* PROBLEM REQUIREMENTS *
Locate, in the data below, the line that contains "وام ۵۰۰ میلیونی" and the line that contains "از یک میلیون"; reproduce exactly those two lines and every line between them, nothing more.

* RAW DATA *
+++

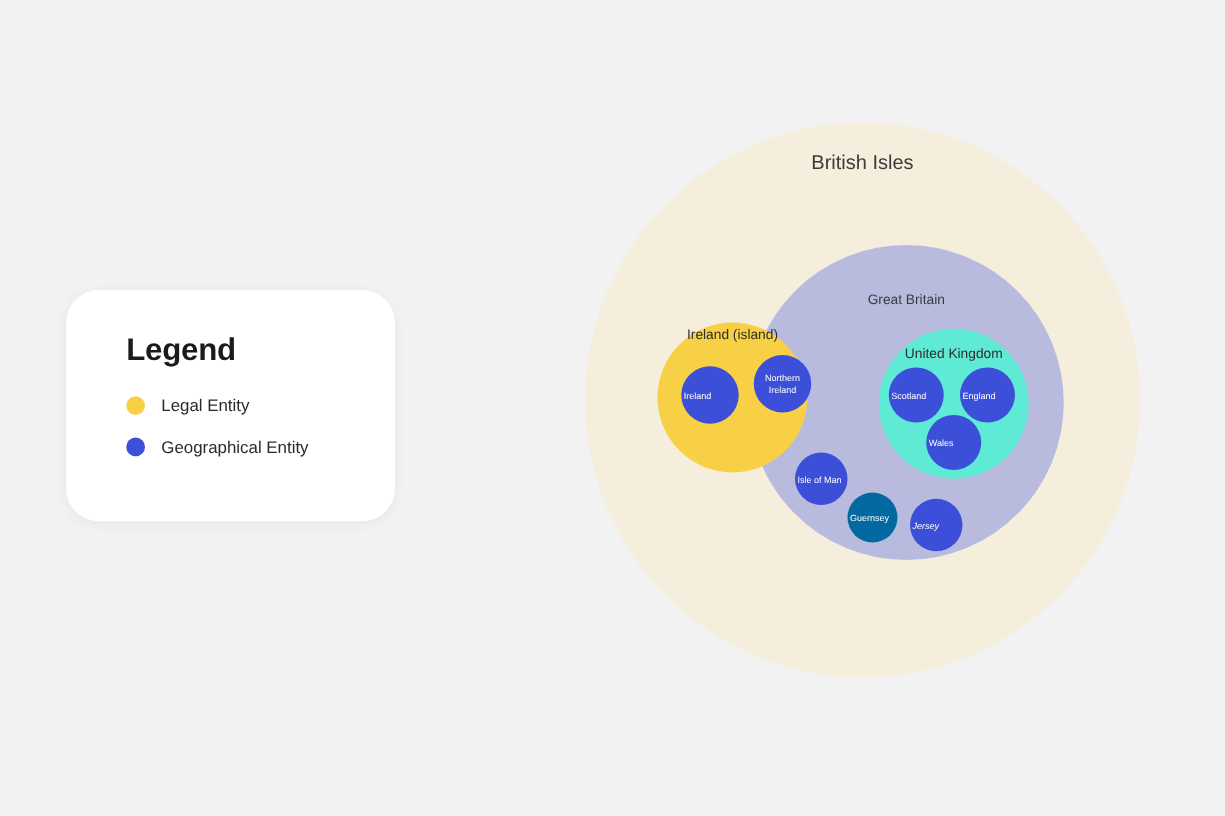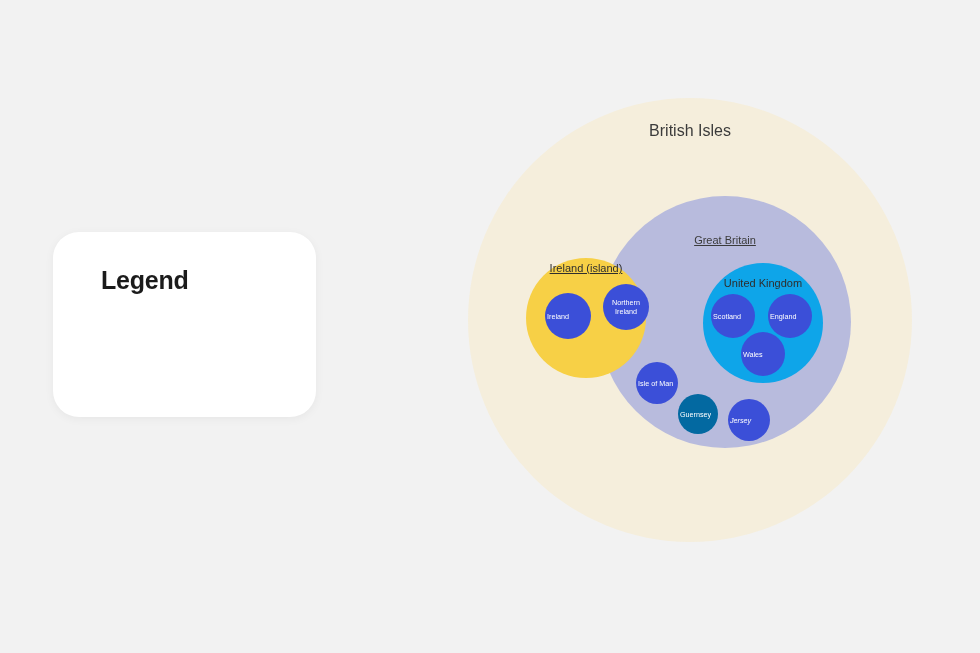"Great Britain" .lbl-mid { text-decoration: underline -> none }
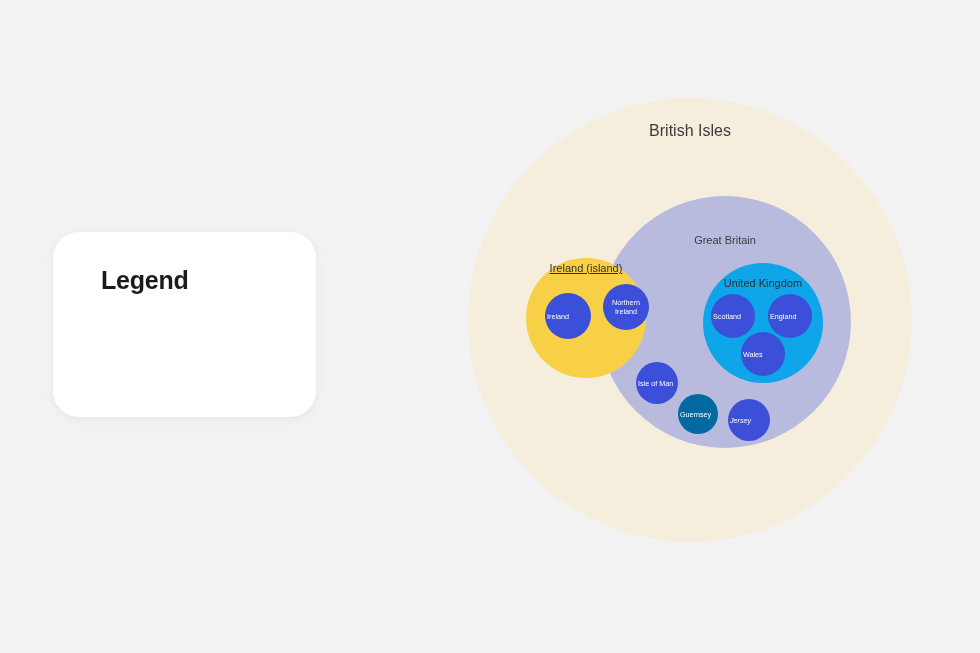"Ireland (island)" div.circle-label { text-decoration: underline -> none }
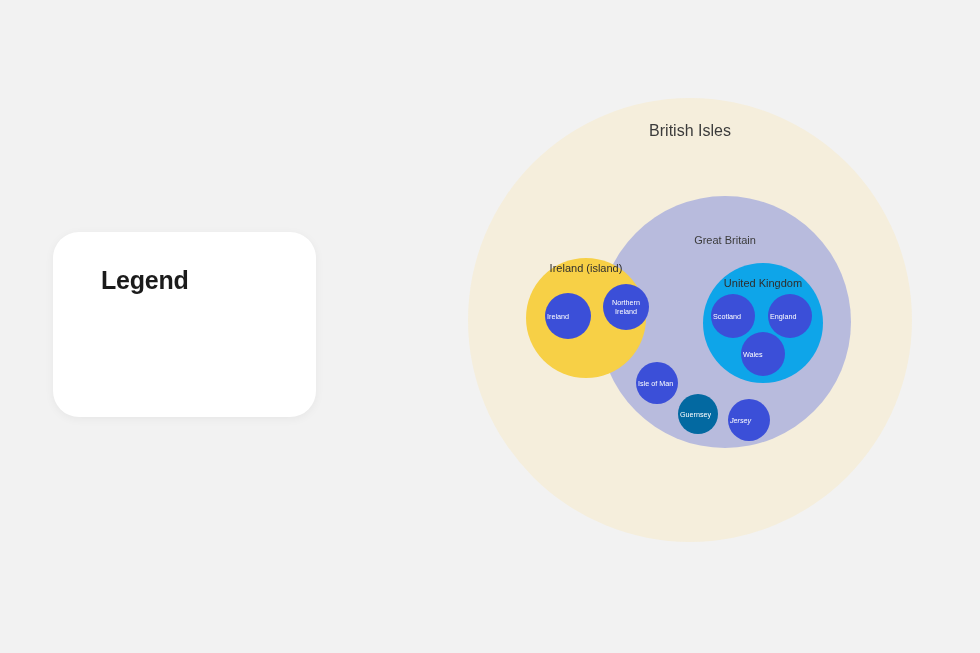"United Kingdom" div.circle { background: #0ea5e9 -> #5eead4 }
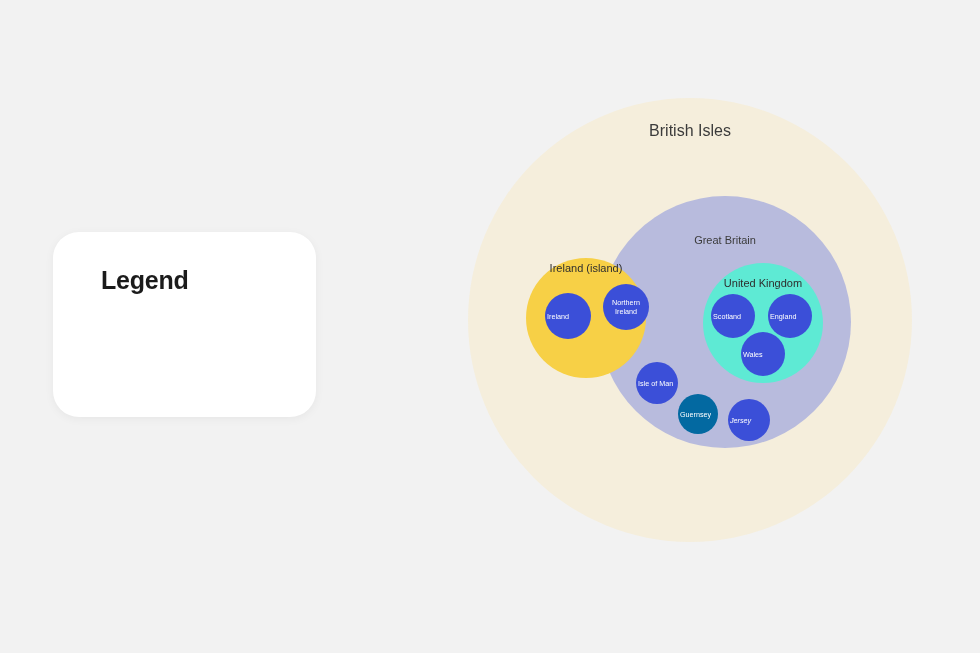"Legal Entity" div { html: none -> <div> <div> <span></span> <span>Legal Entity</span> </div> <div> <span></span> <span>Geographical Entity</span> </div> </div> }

+++

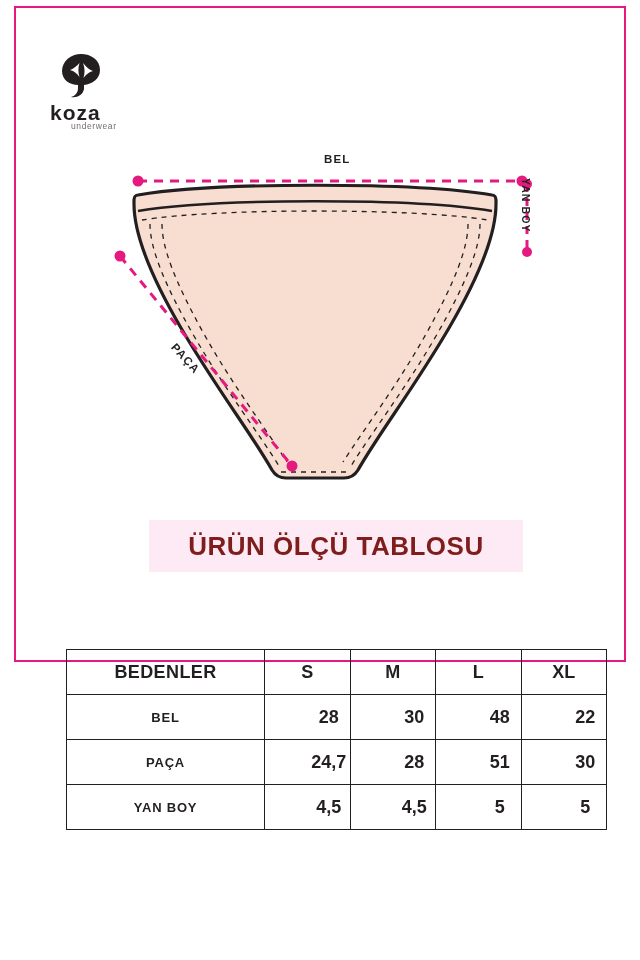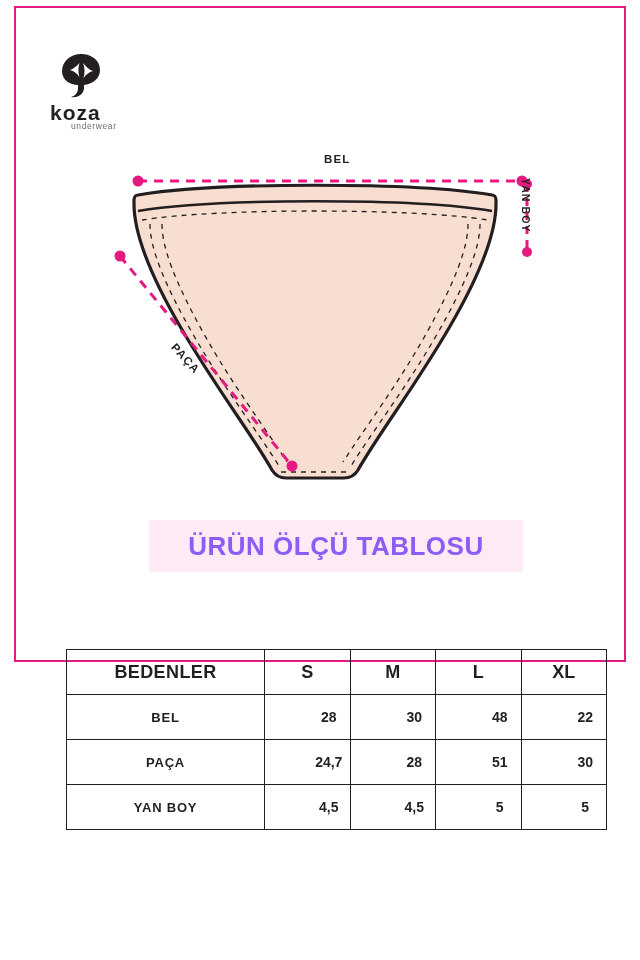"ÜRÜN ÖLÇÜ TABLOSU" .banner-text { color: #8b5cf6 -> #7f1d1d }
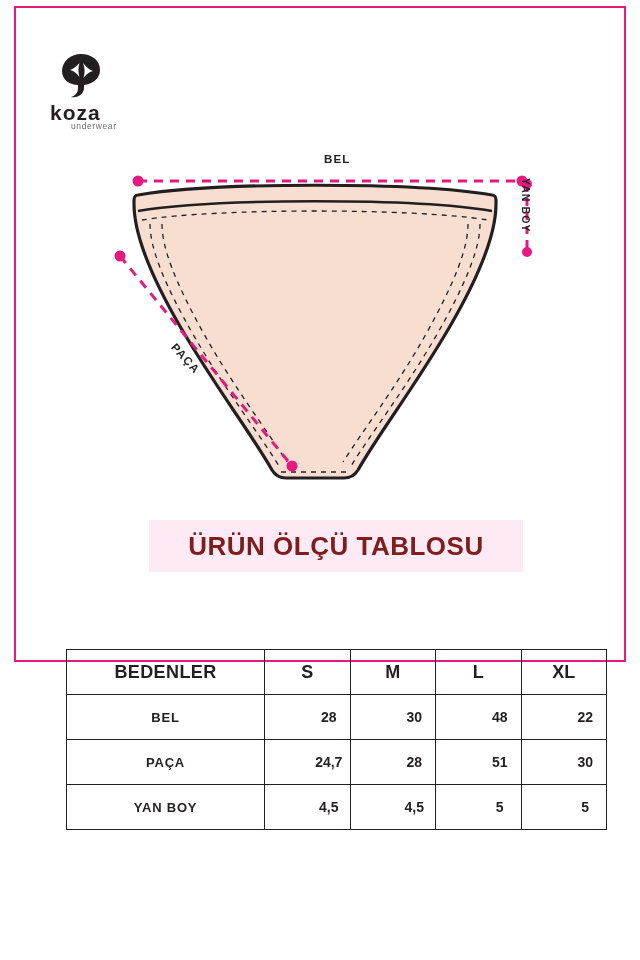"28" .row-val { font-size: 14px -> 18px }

+++

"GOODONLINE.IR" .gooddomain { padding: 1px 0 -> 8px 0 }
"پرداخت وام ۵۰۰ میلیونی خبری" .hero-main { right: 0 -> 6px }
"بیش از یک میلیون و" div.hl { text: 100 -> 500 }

+++

* FINISHED TASK *
"پرداخت وام ۵۰۰ میلیونی خبری" .hero-main { right: 0 -> 6px }
"بیش از یک میلیون و" div.hl { text: 100 -> 500 }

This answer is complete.